→ What is needed:
Leaving out only the pictures, write out all the entries exactly.
╭─ Data for analysis
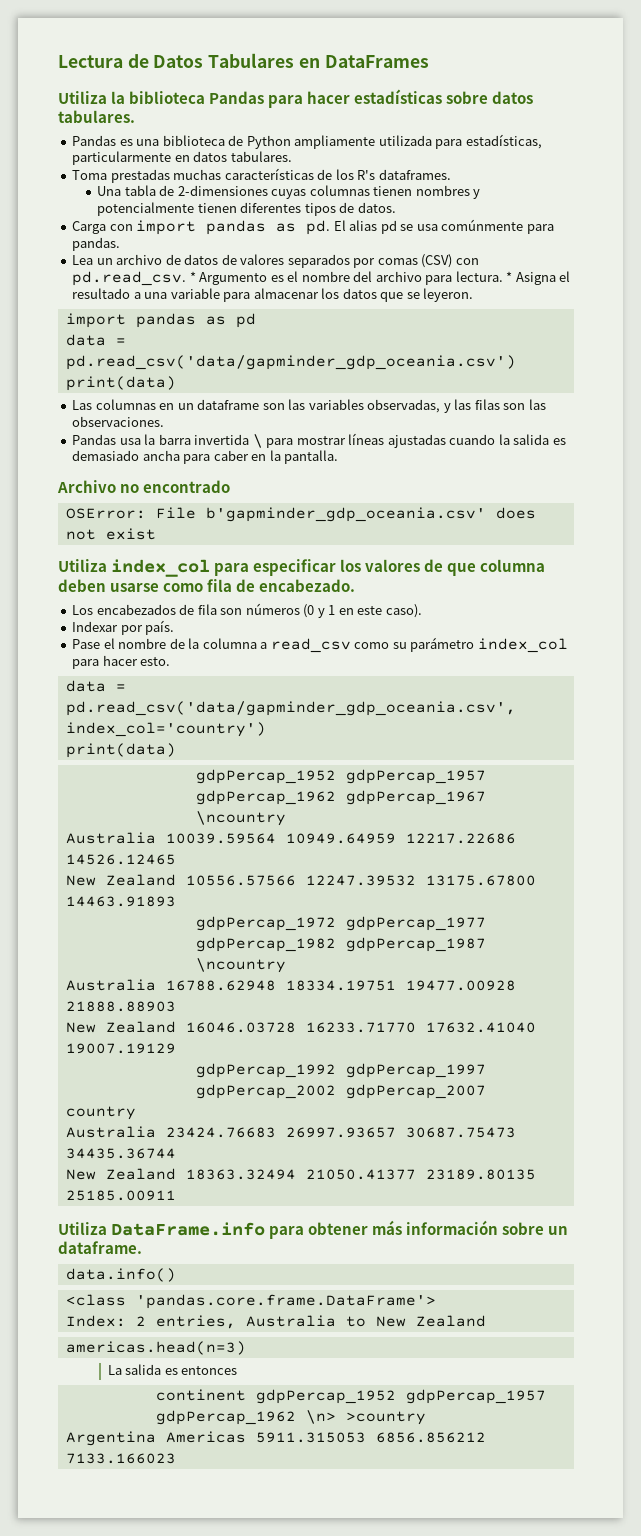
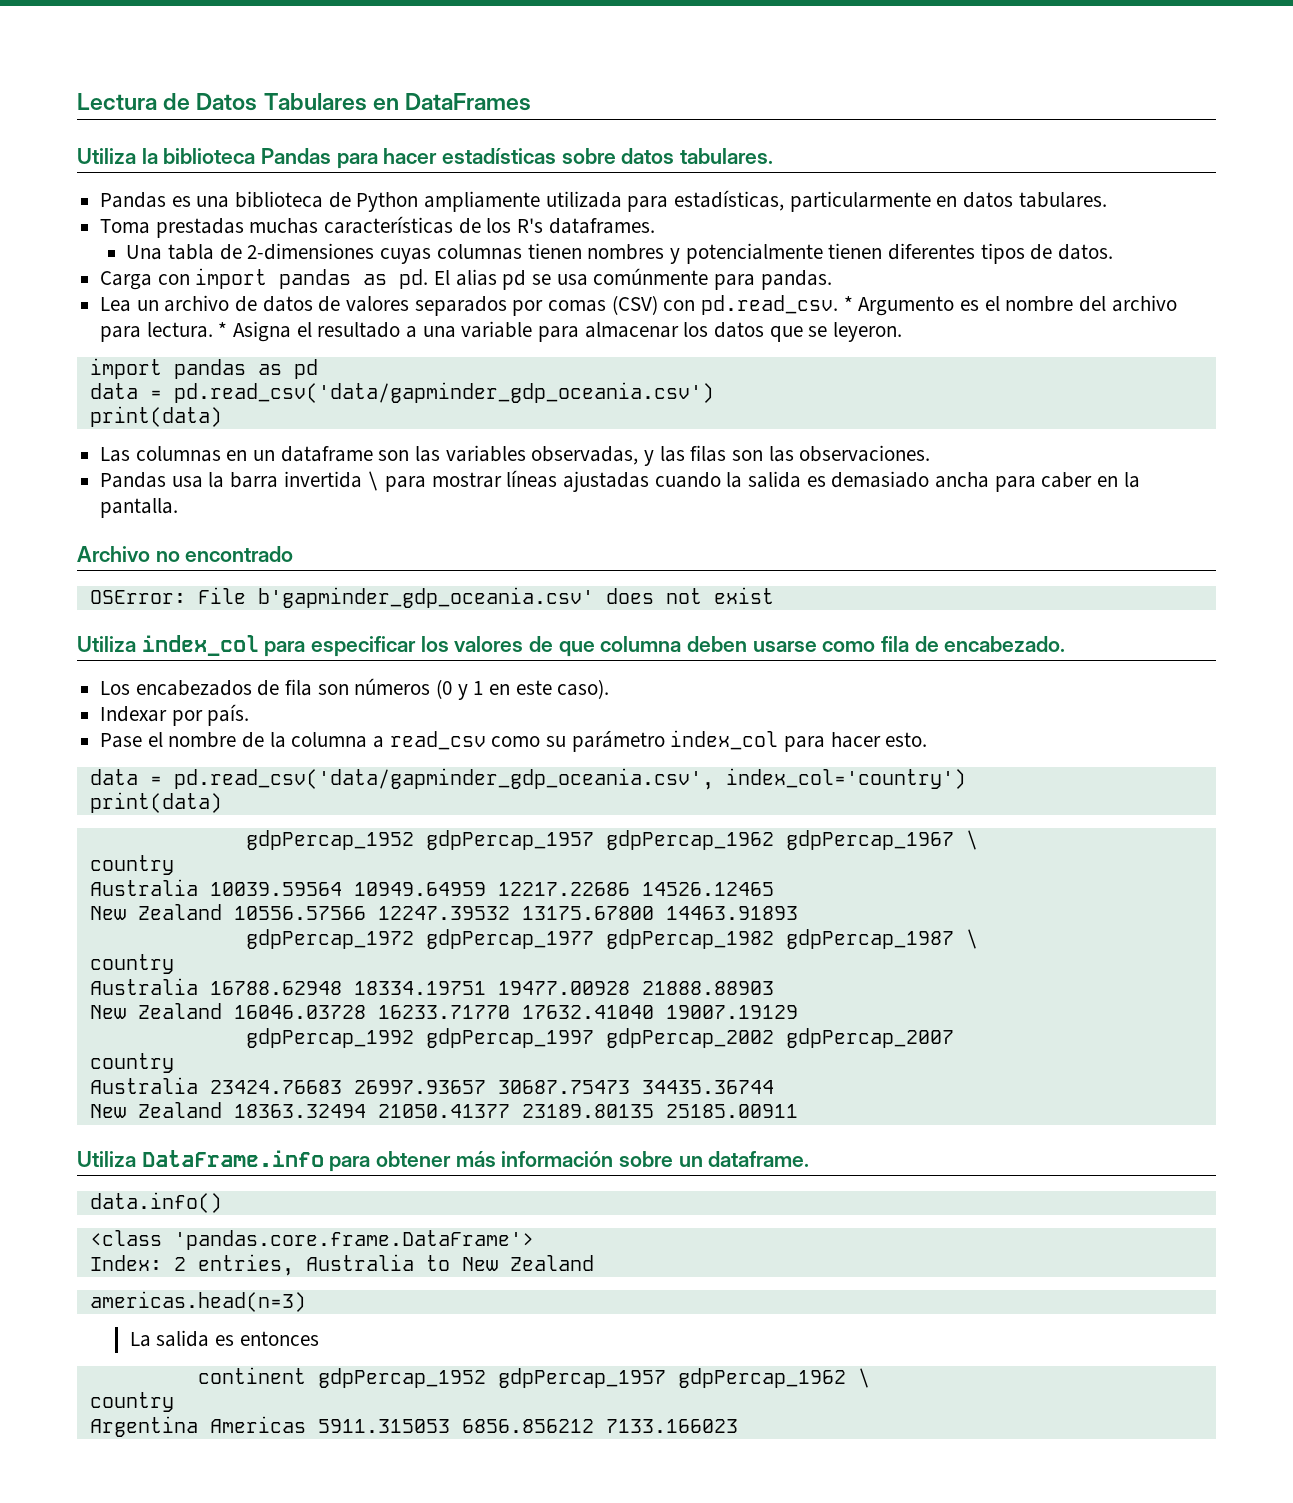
- gdpPercap_1952 gdpPercap_1957 gdpPercap_1962 gdpPercap_1967 \ncountry
+ gdpPercap_1952 gdpPercap_1957 gdpPercap_1962 gdpPercap_1967 \
+ country
- gdpPercap_1972 gdpPercap_1977 gdpPercap_1982 gdpPercap_1987 \ncountry
+ gdpPercap_1972 gdpPercap_1977 gdpPercap_1982 gdpPercap_1987 \
+ country
- continent gdpPercap_1952 gdpPercap_1957 gdpPercap_1962 \n> >country
+ continent gdpPercap_1952 gdpPercap_1957 gdpPercap_1962 \
+ country

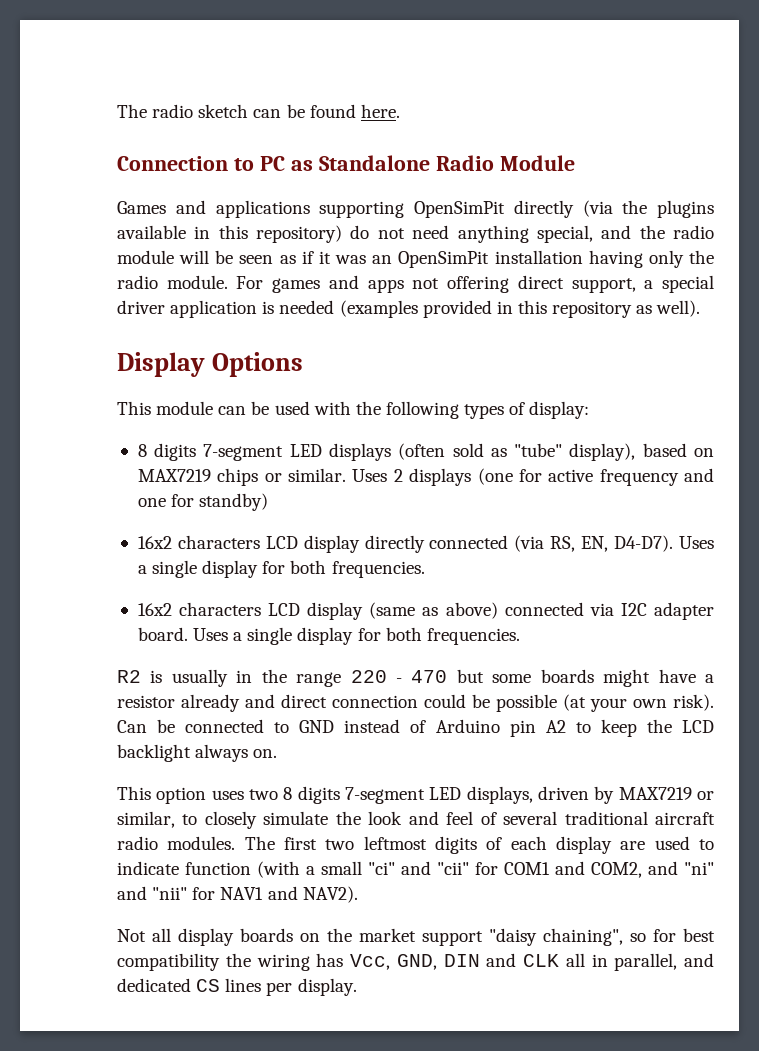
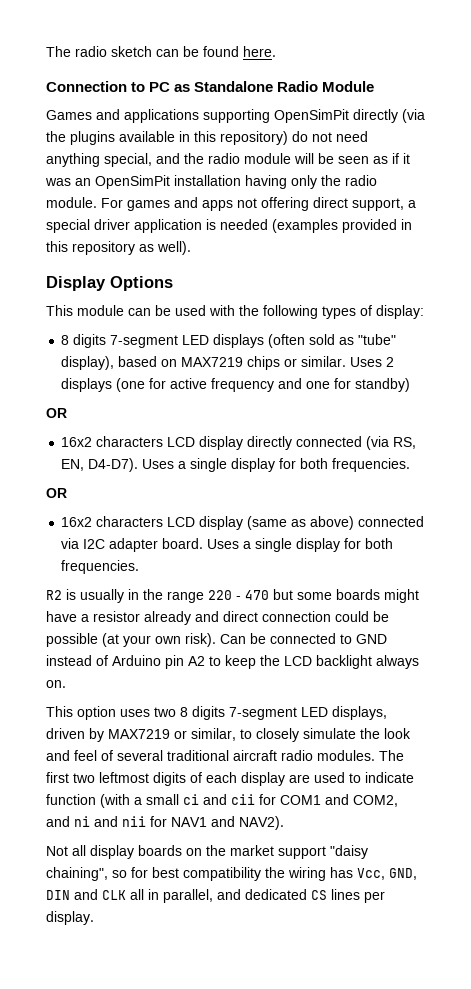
  Uses 2 displays (one for active frequency and one for standby)
+ OR
  16x2 characters LCD display directly connected (via RS, EN, D4-D7). Uses a single display for both frequencies.
+ OR
- The first two leftmost digits of each display are used to indicate function (with a small "ci" and "cii" for COM1 and COM2, and "ni" and "nii" for NAV1 and NAV2).
+ The first two leftmost digits of each display are used to indicate function (with a small ci and cii for COM1 and COM2, and ni and nii for NAV1 and NAV2).

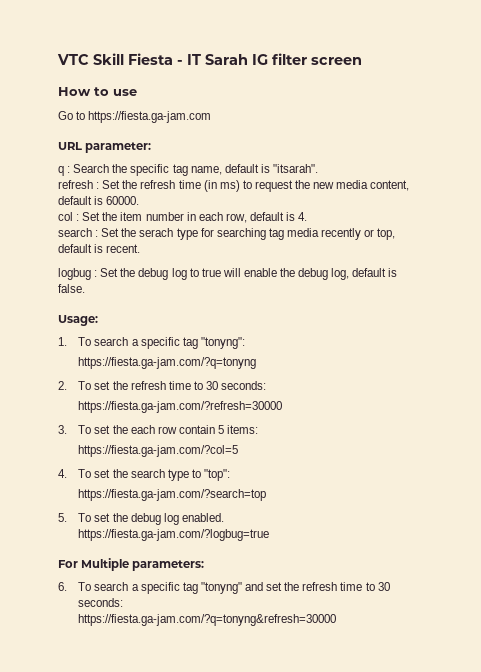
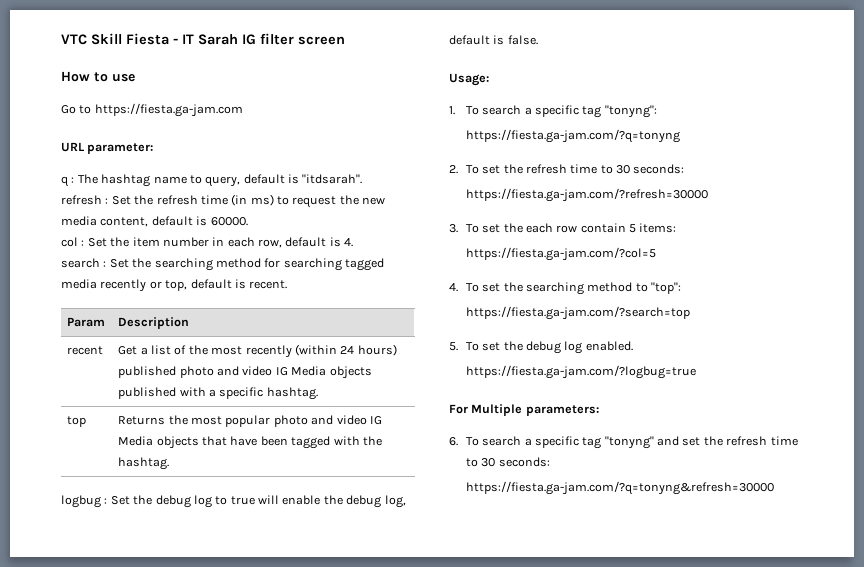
- q : Search the specific tag name, default is "itsarah".
+ q : The hashtag name to query, default is "itdsarah".
- search : Set the serach type for searching tag media recently or top, default is recent.
+ search : Set the searching method for searching tagged media recently or top, default is recent.
+ Param | Description
+ recent | Get a list of the most recently (within 24 hours) published photo and video IG Media objects published with a specific hashtag.
+ top | Returns the most popular photo and video IG Media objects that have been tagged with the hashtag.
- 4. To set the search type to "top":
+ 4. To set the searching method to "top":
╰─
→ Your solution:
- gdpPercap_1952 gdpPercap_1957 gdpPercap_1962 gdpPercap_1967 \ncountry
+ gdpPercap_1952 gdpPercap_1957 gdpPercap_1962 gdpPercap_1967 \
+ country
- gdpPercap_1972 gdpPercap_1977 gdpPercap_1982 gdpPercap_1987 \ncountry
+ gdpPercap_1972 gdpPercap_1977 gdpPercap_1982 gdpPercap_1987 \
+ country
- continent gdpPercap_1952 gdpPercap_1957 gdpPercap_1962 \n> >country
+ continent gdpPercap_1952 gdpPercap_1957 gdpPercap_1962 \
+ country

  Uses 2 displays (one for active frequency and one for standby)
+ OR
  16x2 characters LCD display directly connected (via RS, EN, D4-D7). Uses a single display for both frequencies.
+ OR
- The first two leftmost digits of each display are used to indicate function (with a small "ci" and "cii" for COM1 and COM2, and "ni" and "nii" for NAV1 and NAV2).
+ The first two leftmost digits of each display are used to indicate function (with a small ci and cii for COM1 and COM2, and ni and nii for NAV1 and NAV2).

- q : Search the specific tag name, default is "itsarah".
+ q : The hashtag name to query, default is "itdsarah".
- search : Set the serach type for searching tag media recently or top, default is recent.
+ search : Set the searching method for searching tagged media recently or top, default is recent.
+ Param | Description
+ recent | Get a list of the most recently (within 24 hours) published photo and video IG Media objects published with a specific hashtag.
+ top | Returns the most popular photo and video IG Media objects that have been tagged with the hashtag.
- 4. To set the search type to "top":
+ 4. To set the searching method to "top":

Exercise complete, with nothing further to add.